## What to work on
Would you copy each line of the records that includes the word "from"?

Start of Study material

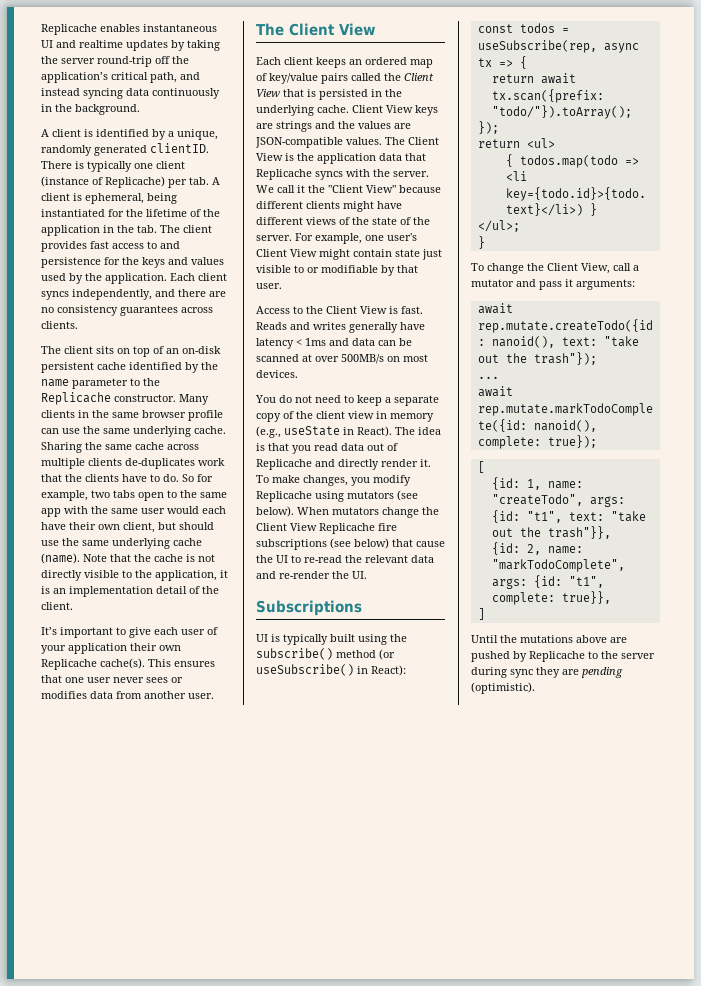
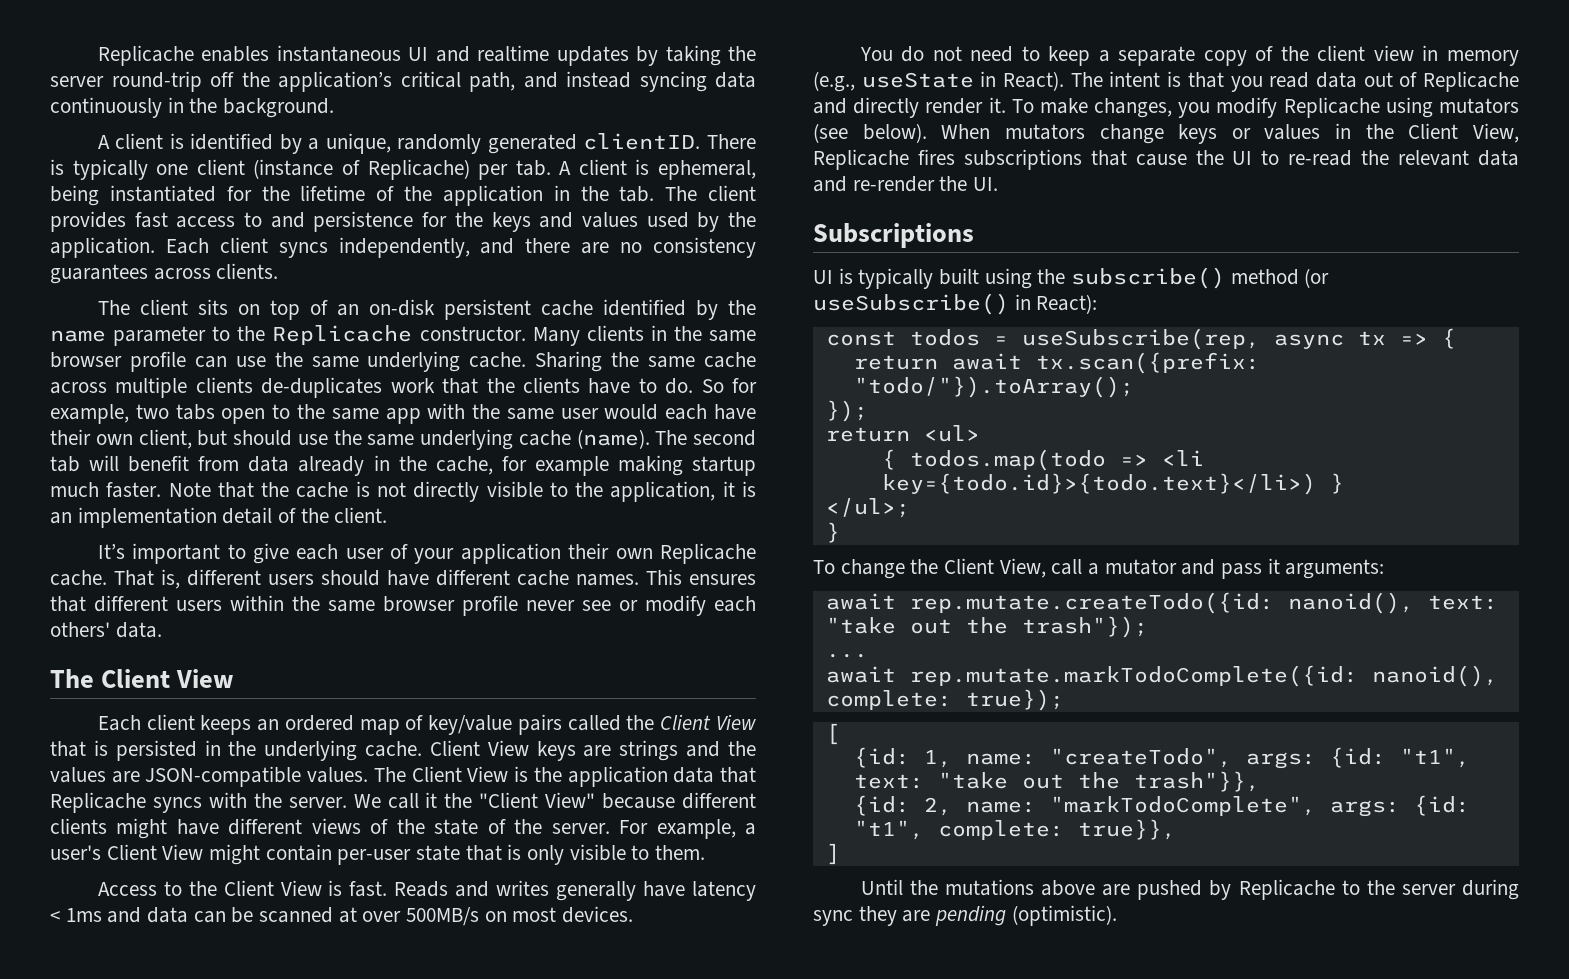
+ The second tab will benefit from data already in the cache, for example making startup much faster.
- It’s important to give each user of your application their own Replicache cache(s). This ensures that one user never sees or modifies data from another user.
+ It’s important to give each user of your application their own Replicache cache. That is, different users should have different cache names. This ensures that different users within the same browser profile never see or modify each others' data.
- For example, one user's Client View might contain state just visible to or modifiable by that user.
+ For example, a user's Client View might contain per-user state that is only visible to them.
- The idea is that you read data out of Replicache and directly render it.
+ The intent is that you read data out of Replicache and directly render it.
- When mutators change the Client View Replicache fire subscriptions (see below) that cause the UI to re-read the relevant data and re-render the UI.
+ When mutators change keys or values in the Client View, Replicache fires subscriptions that cause the UI to re-read the relevant data and re-render the UI.

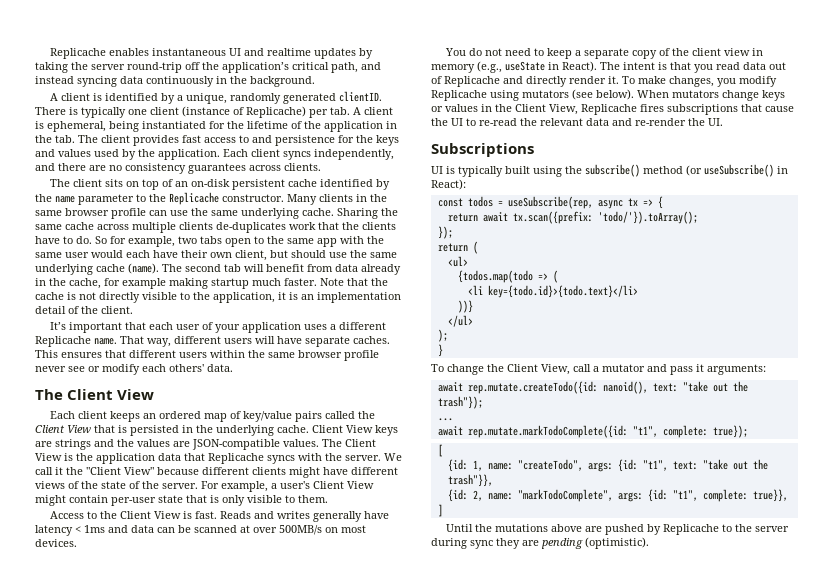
- It’s important to give each user of your application their own Replicache cache. That is, different users should have different cache names.
+ It’s important that each user of your application uses a different Replicache name. That way, different users will have separate caches.
- return await tx.scan({prefix: "todo/"}).toArray();
+ return await tx.scan({prefix: 'todo/'}).toArray();
- return <ul>
+ return (
+ <ul>
- { todos.map(todo => <li key={todo.id}>{todo.text}</li>) }
- </ul>;
+ {todos.map(todo => (
+ <li key={todo.id}>{todo.text}</li>
+ ))}
+ </ul>
+ );
- await rep.mutate.markTodoComplete({id: nanoid(), complete: true});
+ await rep.mutate.markTodoComplete({id: "t1", complete: true});

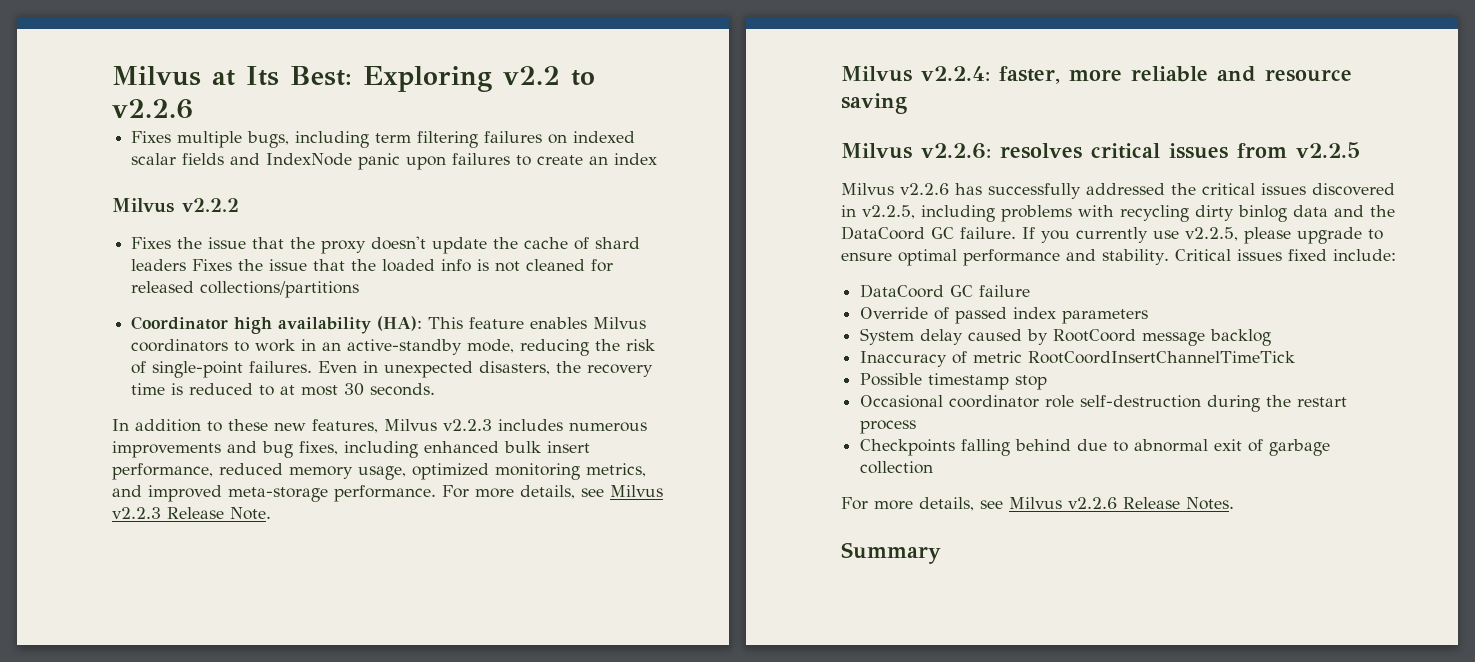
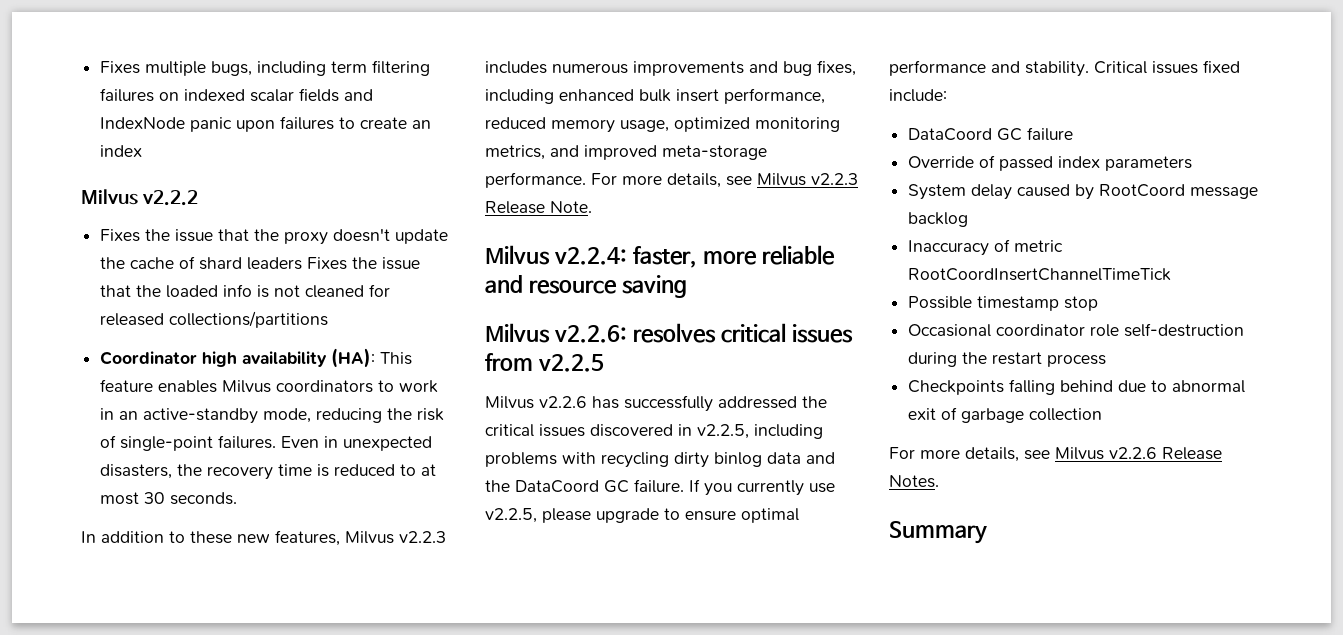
- Milvus at Its Best: Exploring v2.2 to v2.2.6

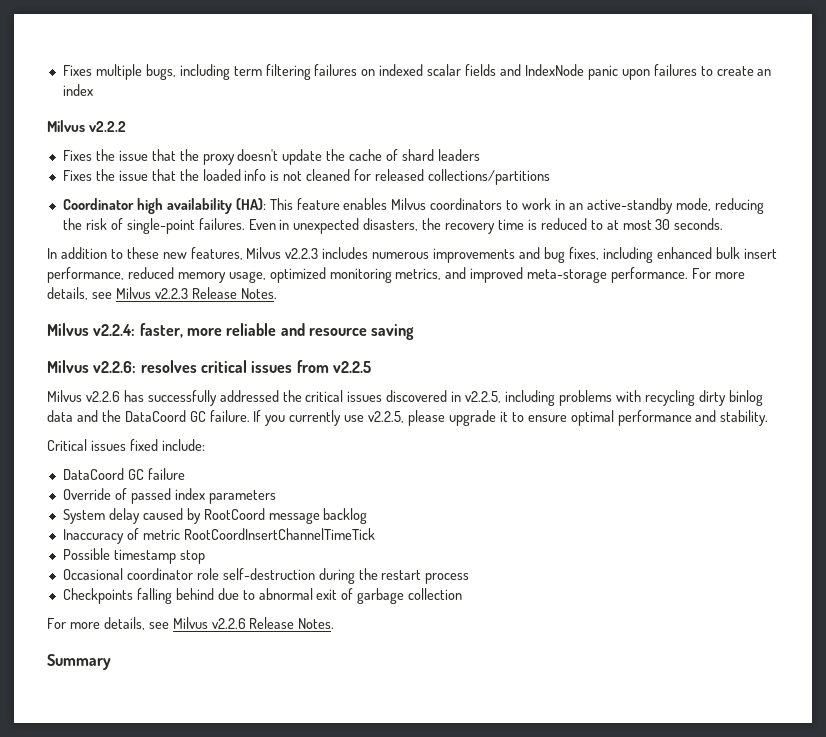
- Fixes the issue that the proxy doesn't update the cache of shard leaders Fixes the issue that the loaded info is not cleaned for released collections/partitions
+ Fixes the issue that the proxy doesn't update the cache of shard leaders
+ Fixes the issue that the loaded info is not cleaned for released collections/partitions
- For more details, see Milvus v2.2.3 Release Note.
+ For more details, see Milvus v2.2.3 Release Notes.
- If you currently use v2.2.5, please upgrade to ensure optimal performance and stability. Critical issues fixed include:
+ If you currently use v2.2.5, please upgrade it to ensure optimal performance and stability.
+ Critical issues fixed include:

End of Study material

## Finished exercise
+ The second tab will benefit from data already in the cache, for example making startup much faster.
- It’s important to give each user of your application their own Replicache cache(s). This ensures that one user never sees or modifies data from another user.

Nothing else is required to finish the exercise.